-- TASK OBJECTIVE --
The reply should be an exact repeat of the listing, with no pictures in it.
+++ DATA
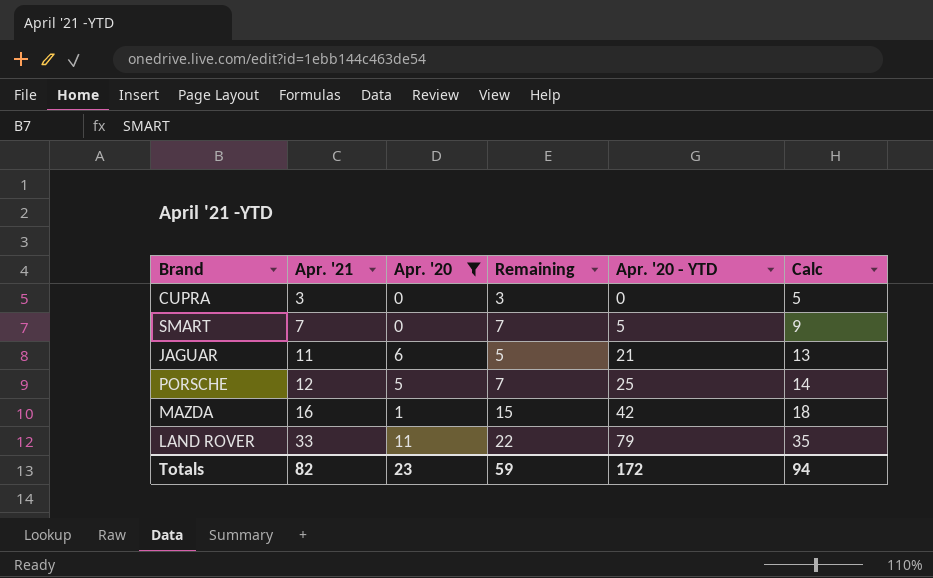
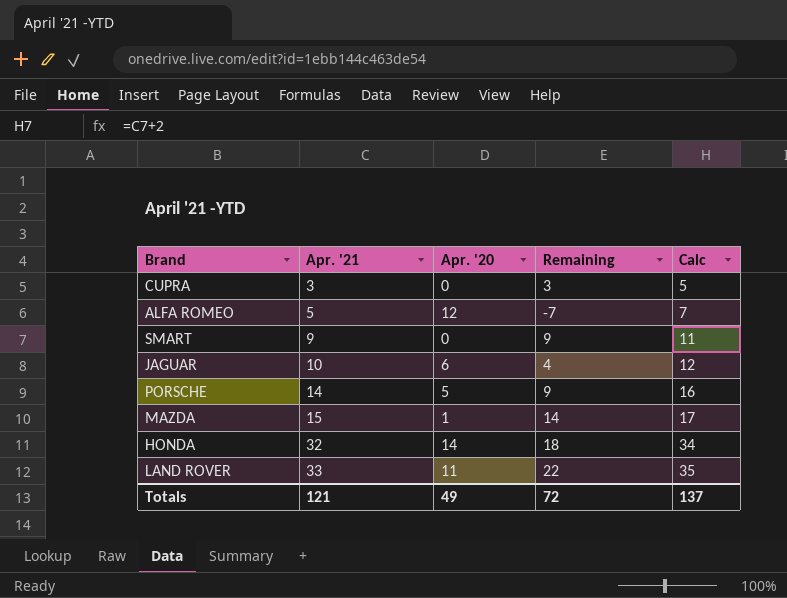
filter: Apr. '20 <= 11 -> none
column Apr. '20 - YTD | position: 5 -> none
SMART | Apr. '21: 7 -> 9
SMART | Remaining: 7 -> 9
SMART | Calc: 9 -> 11
JAGUAR | Apr. '21: 11 -> 10
JAGUAR | Remaining: 5 -> 4
JAGUAR | Calc: 13 -> 12
PORSCHE | Apr. '21: 12 -> 14
PORSCHE | Remaining: 7 -> 9
PORSCHE | Calc: 14 -> 16
MAZDA | Apr. '21: 16 -> 15
MAZDA | Remaining: 15 -> 14
MAZDA | Calc: 18 -> 17
Totals | Apr. '21: 82 -> 121
Totals | Apr. '20: 23 -> 49
Totals | Remaining: 59 -> 72
Totals | Calc: 94 -> 137

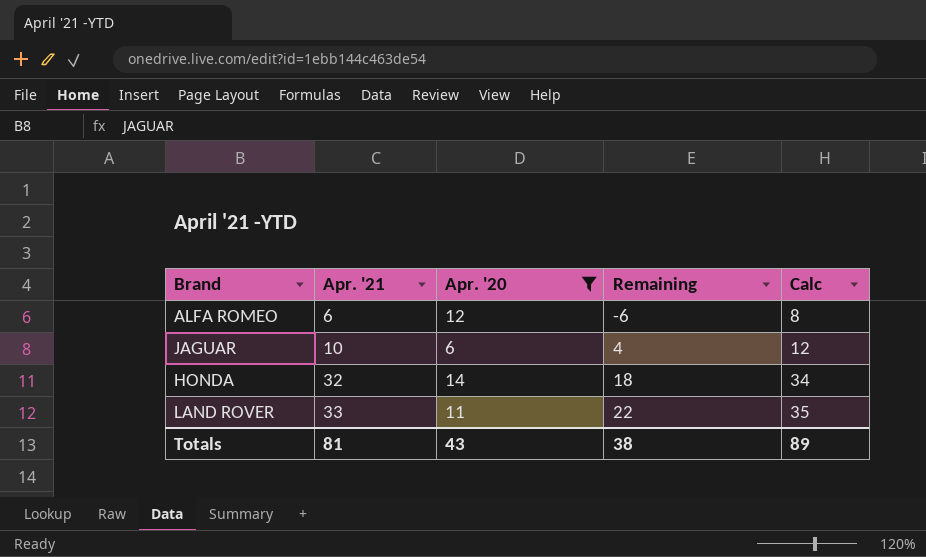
filter: none -> Apr. '20 >= 6
ALFA ROMEO | Apr. '21: 5 -> 6
ALFA ROMEO | Remaining: -7 -> -6
ALFA ROMEO | Calc: 7 -> 8
Totals | Apr. '21: 121 -> 81
Totals | Apr. '20: 49 -> 43
Totals | Remaining: 72 -> 38
Totals | Calc: 137 -> 89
++++++
-- RESPONSE TO THE EXERCISE --
filter: Apr. '20 <= 11 -> none
column Apr. '20 - YTD | position: 5 -> none
SMART | Apr. '21: 7 -> 9
SMART | Remaining: 7 -> 9
SMART | Calc: 9 -> 11
JAGUAR | Apr. '21: 11 -> 10
JAGUAR | Remaining: 5 -> 4
JAGUAR | Calc: 13 -> 12
PORSCHE | Apr. '21: 12 -> 14
PORSCHE | Remaining: 7 -> 9
PORSCHE | Calc: 14 -> 16
MAZDA | Apr. '21: 16 -> 15
MAZDA | Remaining: 15 -> 14
MAZDA | Calc: 18 -> 17
Totals | Apr. '21: 82 -> 121
Totals | Apr. '20: 23 -> 49
Totals | Remaining: 59 -> 72
Totals | Calc: 94 -> 137

filter: none -> Apr. '20 >= 6
ALFA ROMEO | Apr. '21: 5 -> 6
ALFA ROMEO | Remaining: -7 -> -6
ALFA ROMEO | Calc: 7 -> 8
Totals | Apr. '21: 121 -> 81
Totals | Apr. '20: 49 -> 43
Totals | Remaining: 72 -> 38
Totals | Calc: 137 -> 89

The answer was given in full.